主なポイント
- 異例の速さでの発表:プロトタイプ「Northstar」は開発開始からわずか9ヶ月で完成し、パリで開催されたMachina Summitにてお披露目された。
- 独自技術:このロボットは、行動を一つひとつプログラムする従来の手法に代わり、観察によって学習する独自システム「リアルタイムラーニング」を採用している。
- 大規模な資金調達:元テスラエンジニアであるレミ・カデーヌ氏が設立したスタートアップ「UMA」は、2026年末までに物流、製造、医療分野でのパイロットプログラム実施を目指している。
元OptimusエンジニアがパリでUMAを設立
パリにて、ヒューマノイドロボティクス企業「UMA(Universal Mechanical Assistant)」が新たに誕生した。同社を率いるのは、5年間テスラに在籍し、Optimusプログラムの最初期研究エンジニアを務めたレミ・カデーヌ氏である。
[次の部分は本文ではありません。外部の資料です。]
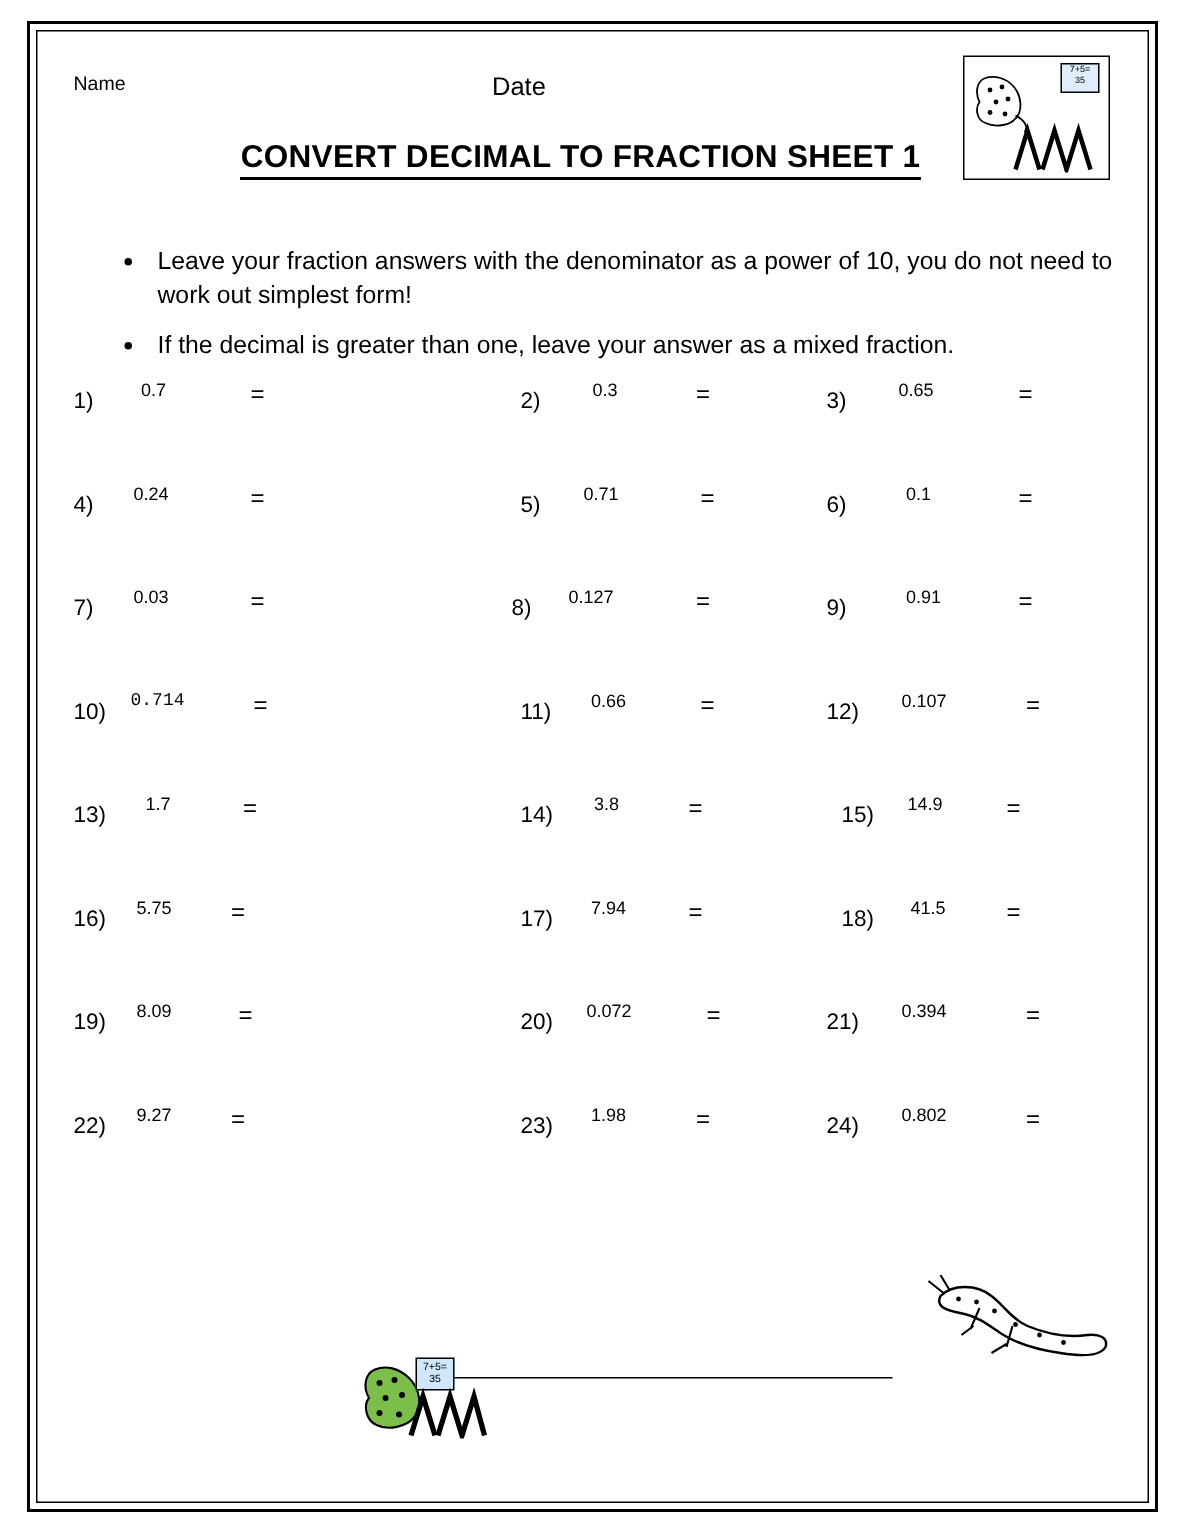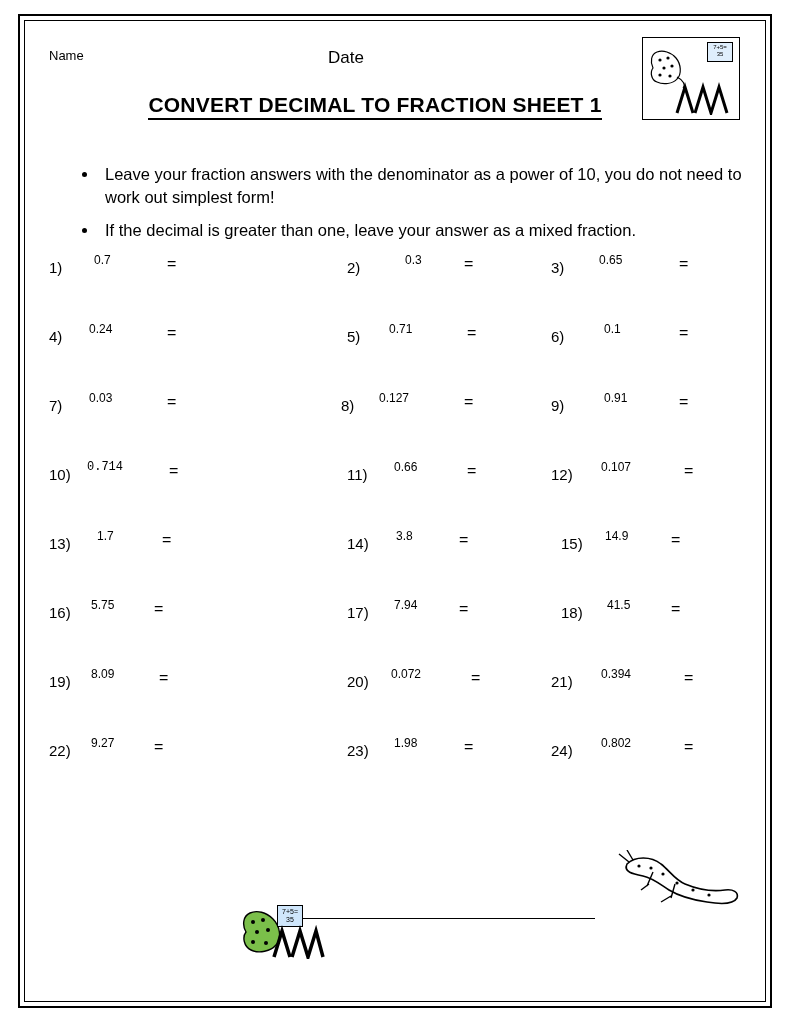"CONVERT DECIMAL TO FRACTION SHEET" .title { left: 0 -> 12px }
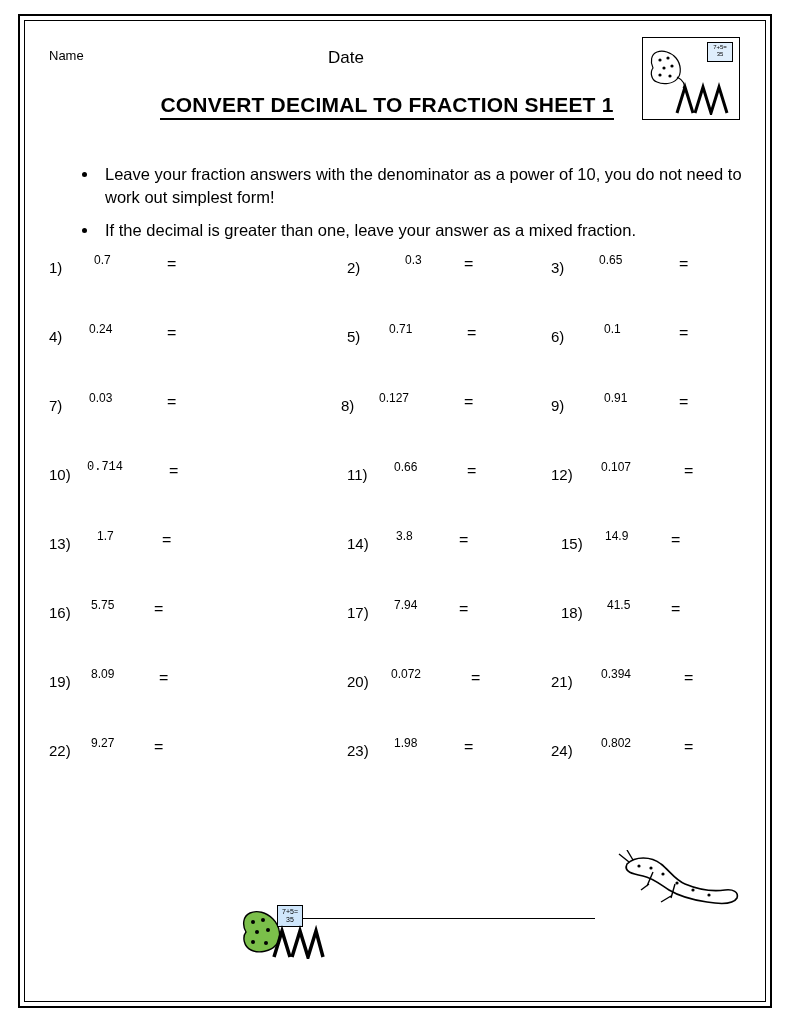"0.3" span.val { left: 126px -> 116px }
カデーヌ氏はテスラ退社後、Hugging Face上のオープンソースライブラリ「LeRobot」の主要開発者となり、同ライブラリは1年間のうちにGitHub上で1万2000以上のスターを獲得した。

創業チーム
カデーヌ氏を中心に、卓越した技術経歴を持つ創業メンバーが集結した。元Google DeepMindの研究者であるピエール・セルマネ氏はチーフ・サイエンス・オフィサーを務める。元Hugging FaceでLeRobotの共同開発者であったシモン・アリベール氏はCTOに就任。ロボットハンドの設計を専門とするロバート・ナイト氏はチーフ・ロボット・オフィサーの役割を担う。投資家およびアドバイザーには、ヤン・ルカン氏、トーマス・ウォルフ氏、グザヴィエ・ニエル氏、ニコ・ロズベルグ氏らが名を連ねる。

Northstar:構造と技術
プロトタイプ「Northstar」は重量約40kgで、修理のしやすさを重視した設計が採用されている。外観は意図的に人間らしさを抑えたデザインとなっており、顔の代わりに無機質なバイザーが配置され、柔らかな外殻と機械的な関節部分がそのまま露出している。制御システムはリアルタイムラーニングに基づき、カメラに直接接続されたエンドツーエンドのニューラルネットワークが、事前にプログラムされた動作シーケンスなしに行動と動きを決定する。デモンストレーション映像では、外部からの押し出しに対してロボットが姿勢を修正し、バランスを回復する様子が確認できる。別のデモでは、2本のロボットアームが変形しやすいケーブル、滑りやすいボトル、壊れやすい箱を仕分ける様子が示されており、人の手による干渉にも適応する能力が見られる。
欧州優先戦略
UMAは、テスラ、Figure、Unitreeといった競合企業とは異なる方向性を打ち出し、商業展開の軸を欧州市場に定めている。その背景として挙げられているのは、欧州における高齢化の進行に伴う労働力不足である。同社はすでに約50社の潜在顧客との協議を開始しており、2026年中に物流、製造、医療分野でのパイロットプログラムを開始する計画を示している。

資金調達と組織体制
2025年12月にステルスモードから脱したUMAは、Greycroft、Relentless、Red River Westの支援のもと、大規模なシード資金調達ラウンドについて交渉を進めている。同社の従業員数は約30名で、パリ、ロンドン、スイスに拠点を分散させている。掲げられている目標は、2026年末までに機能するプルーフ・オブ・コンセプトを完成させることである。